Ping Machine en concert au Studio de l'Ermitage, à Paris, le 10 octobre 2016. De gauche à droite : Stephan Caracci (marimba), Paul Lay (piano), Frédéric Maurin (direction), Florent Dupuit (flûte traversière)

© Catherine Ledrux
- Dans son communiqué, l'ONJ fournit quelques idées-forces : "pluridisciplinarité", recours aux "différentes générations", "ancrage territorial", mais aussi travail sur la "parité hommes-femmes". De gros chantiers en perspective !
- Oui, de très gros chantiers, avec une dimension politique très forte, et sur lesquels il y a une mission d'intérêt général. C'est aussi ce qui ce qui me plaît dans mes nouvelles fonctions : contribuer à construire un outil de service public. Au-delà des missions de création musicale, il y a des missions de représentation politique, avec entre autres, la question de la place des femmes dans nos musiques. En ce moment, ce sujet est évidemment au cœur de nombreuses réflexions. On proposera des choses très concrètes, non seulement par des programmes artistiques auxquels des collaboratrices seront associées, mais aussi par le fait de travailler à changer la représentation des femmes dans ce milieu, et pas seulement travailler sur leur présence. À l'époque où j'ai construit Ping Machine, quand j'étais au conservatoire, il n'y avait que des hommes autour de moi. En 15 ans, les choses ont un petit peu changé... mais en réalité, elles ont très peu changé sur le terrain.

Enfin, concernant la notion d'"ancrage territorial", en gros, la logique consistera à associer un programme, un lieu, un territoire. C'est important d'avoir un orchestre qui soit implanté dans tous les dispositifs culturels qui existent.

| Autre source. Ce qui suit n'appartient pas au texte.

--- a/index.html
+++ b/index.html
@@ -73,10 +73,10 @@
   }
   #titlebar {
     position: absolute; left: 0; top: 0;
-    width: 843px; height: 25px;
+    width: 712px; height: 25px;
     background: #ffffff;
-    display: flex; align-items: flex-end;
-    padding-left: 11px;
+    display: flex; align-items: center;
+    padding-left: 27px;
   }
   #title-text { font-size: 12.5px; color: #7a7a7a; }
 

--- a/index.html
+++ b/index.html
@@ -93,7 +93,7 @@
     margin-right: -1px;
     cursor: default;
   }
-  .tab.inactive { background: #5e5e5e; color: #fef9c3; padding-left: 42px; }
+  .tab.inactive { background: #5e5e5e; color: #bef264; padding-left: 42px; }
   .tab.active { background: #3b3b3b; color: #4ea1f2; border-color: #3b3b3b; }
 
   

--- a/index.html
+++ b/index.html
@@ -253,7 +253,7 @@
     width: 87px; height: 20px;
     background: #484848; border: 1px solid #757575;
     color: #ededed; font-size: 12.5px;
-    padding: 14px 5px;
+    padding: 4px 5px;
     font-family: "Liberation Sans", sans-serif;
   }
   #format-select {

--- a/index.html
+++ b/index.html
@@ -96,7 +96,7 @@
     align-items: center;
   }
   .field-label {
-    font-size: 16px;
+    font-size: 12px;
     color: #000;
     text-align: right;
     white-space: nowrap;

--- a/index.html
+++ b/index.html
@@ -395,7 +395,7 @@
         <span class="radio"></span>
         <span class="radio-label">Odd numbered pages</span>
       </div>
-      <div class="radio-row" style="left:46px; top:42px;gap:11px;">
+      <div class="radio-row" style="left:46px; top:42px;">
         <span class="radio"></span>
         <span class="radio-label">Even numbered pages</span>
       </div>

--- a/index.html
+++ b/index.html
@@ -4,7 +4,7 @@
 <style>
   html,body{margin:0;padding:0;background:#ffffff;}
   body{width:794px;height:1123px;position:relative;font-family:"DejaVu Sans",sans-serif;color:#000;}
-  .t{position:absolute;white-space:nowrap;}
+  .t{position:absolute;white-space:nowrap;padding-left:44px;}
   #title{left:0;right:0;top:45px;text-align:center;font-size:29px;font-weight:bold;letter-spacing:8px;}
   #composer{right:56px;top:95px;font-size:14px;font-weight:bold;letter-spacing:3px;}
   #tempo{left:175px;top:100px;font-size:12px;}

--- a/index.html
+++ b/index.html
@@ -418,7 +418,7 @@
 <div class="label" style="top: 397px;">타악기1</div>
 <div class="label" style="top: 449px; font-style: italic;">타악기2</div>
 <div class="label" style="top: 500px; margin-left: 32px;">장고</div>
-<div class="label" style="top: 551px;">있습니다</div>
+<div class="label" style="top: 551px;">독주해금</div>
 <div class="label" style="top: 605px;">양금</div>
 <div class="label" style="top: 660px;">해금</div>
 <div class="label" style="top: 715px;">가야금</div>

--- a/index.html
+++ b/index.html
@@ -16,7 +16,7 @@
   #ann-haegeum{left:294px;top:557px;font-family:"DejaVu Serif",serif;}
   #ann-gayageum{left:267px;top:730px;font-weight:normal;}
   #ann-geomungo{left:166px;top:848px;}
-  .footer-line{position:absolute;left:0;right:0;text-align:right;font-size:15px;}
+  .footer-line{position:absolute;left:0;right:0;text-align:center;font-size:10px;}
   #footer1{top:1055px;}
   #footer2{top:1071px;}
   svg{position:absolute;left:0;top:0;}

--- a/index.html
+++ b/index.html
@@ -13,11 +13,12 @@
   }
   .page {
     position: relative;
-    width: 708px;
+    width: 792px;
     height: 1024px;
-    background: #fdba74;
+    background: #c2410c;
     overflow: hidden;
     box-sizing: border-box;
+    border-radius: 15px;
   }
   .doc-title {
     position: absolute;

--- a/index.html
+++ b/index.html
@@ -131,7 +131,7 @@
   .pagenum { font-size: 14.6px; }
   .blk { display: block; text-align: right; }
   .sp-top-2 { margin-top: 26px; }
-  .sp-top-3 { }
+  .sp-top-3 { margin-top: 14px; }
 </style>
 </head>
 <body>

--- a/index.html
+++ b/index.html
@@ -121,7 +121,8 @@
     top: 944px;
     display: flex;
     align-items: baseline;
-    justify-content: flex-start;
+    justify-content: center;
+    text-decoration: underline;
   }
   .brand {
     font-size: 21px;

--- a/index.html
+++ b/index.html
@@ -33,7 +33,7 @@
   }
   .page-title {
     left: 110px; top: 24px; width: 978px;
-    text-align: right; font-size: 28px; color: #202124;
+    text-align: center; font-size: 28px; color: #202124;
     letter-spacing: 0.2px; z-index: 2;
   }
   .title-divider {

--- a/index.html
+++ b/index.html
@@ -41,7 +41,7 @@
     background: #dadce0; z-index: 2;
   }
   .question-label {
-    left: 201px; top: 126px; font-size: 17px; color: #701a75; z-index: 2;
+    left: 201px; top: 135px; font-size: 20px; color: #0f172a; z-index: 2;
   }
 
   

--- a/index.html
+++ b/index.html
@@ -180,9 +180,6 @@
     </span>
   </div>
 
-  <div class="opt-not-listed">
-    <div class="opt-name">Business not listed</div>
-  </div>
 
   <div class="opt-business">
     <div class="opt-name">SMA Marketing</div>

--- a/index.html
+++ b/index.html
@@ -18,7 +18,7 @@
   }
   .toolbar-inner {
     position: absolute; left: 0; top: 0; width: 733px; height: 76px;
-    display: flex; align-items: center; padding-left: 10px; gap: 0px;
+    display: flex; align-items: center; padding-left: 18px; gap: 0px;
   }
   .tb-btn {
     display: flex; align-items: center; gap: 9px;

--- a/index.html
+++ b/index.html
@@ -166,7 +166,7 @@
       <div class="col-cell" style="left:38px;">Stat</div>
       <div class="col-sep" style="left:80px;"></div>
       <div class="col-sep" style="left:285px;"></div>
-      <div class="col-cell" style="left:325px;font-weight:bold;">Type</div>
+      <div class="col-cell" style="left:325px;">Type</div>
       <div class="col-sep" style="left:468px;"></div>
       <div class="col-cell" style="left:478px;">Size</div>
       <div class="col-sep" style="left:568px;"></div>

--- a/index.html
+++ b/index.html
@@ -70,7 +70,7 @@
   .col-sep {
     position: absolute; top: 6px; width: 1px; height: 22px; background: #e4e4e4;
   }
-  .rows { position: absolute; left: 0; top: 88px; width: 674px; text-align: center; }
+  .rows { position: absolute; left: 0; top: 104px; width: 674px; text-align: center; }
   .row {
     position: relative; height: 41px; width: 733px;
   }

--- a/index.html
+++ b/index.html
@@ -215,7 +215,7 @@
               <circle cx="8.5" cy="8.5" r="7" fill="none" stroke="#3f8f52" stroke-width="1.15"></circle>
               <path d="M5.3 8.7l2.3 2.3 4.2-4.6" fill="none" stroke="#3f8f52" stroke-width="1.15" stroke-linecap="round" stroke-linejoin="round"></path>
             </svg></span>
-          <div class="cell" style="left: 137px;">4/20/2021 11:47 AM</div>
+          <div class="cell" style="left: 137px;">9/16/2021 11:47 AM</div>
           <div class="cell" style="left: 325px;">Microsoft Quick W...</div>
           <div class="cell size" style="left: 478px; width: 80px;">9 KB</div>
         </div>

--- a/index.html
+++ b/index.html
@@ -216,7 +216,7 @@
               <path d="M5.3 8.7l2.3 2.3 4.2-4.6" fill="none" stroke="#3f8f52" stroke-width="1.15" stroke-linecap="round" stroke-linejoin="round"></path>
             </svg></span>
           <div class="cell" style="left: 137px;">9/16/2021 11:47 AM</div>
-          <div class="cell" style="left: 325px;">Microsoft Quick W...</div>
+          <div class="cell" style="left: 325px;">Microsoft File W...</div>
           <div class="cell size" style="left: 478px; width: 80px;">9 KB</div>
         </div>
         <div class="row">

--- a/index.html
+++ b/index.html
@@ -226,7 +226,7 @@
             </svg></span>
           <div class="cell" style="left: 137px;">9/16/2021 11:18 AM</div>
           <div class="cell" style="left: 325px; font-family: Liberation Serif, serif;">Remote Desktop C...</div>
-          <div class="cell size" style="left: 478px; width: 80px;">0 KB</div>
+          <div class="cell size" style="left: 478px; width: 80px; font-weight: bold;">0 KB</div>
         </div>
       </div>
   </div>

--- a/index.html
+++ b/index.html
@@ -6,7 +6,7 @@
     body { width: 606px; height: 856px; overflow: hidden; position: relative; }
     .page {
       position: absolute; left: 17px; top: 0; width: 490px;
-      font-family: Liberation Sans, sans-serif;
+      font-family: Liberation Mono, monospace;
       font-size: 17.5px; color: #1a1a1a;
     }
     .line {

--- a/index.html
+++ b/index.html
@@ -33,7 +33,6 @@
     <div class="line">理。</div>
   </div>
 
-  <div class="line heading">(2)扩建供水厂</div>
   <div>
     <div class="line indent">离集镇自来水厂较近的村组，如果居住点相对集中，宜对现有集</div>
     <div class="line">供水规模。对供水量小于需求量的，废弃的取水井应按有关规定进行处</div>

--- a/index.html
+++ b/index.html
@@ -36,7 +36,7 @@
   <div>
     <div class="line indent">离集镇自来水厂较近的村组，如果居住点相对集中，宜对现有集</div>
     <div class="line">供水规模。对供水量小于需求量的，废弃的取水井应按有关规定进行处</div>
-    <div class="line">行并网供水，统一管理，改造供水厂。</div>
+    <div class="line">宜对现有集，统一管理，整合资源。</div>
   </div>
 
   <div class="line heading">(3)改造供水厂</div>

Un orchestre des jeunes de l'ONJ

Il y a aussi toute une dimension sur la question des générations. Ping Machine a toujours intégré plusieurs générations de musiciens, j'ai envie d'un ONJ qui fasse de même. Par ailleurs, en dehors des programmes de création de l'orchestre, on va monter aussi un orchestre des jeunes de l'ONJ. On va le mettre en place avec les structures de l'enseignement musical pour avoir un véritable outil de repérage des jeunes talents, un peu sur le modèle de ce qui se fait en Allemagne.

- Que va devenir Ping Machine ?
- Ping Machine va s'arrêter. Il n'est pas envisageable que je puisse diriger l'ONJ, et, à côté, un orchestre comme Ping Machine. Je sais que mon choix étonne beaucoup de monde. C'est évidemment une décision que je n'ai pas prise à la légère. Ce qui est important, c'est de penser à tout ce qu'on a réalisé. Collectivement, on est tous très fiers de ce qu'on a accompli avec cet orchestre. On l'a fait avec tout notre cœur, le mieux possible. Je pense que c'est le bon moment pour passer à autre chose, aller vers de nouvelles aventures musicales avec des gens passionnants, comme je l'ai toujours fait. Pour moi, c'est vraiment une nouvelle étape. L'ONJ, c'est un outil pour essayer de changer des choses par rapport à nos musiques. Si on a envie de changer les choses, à un moment, il faut y aller.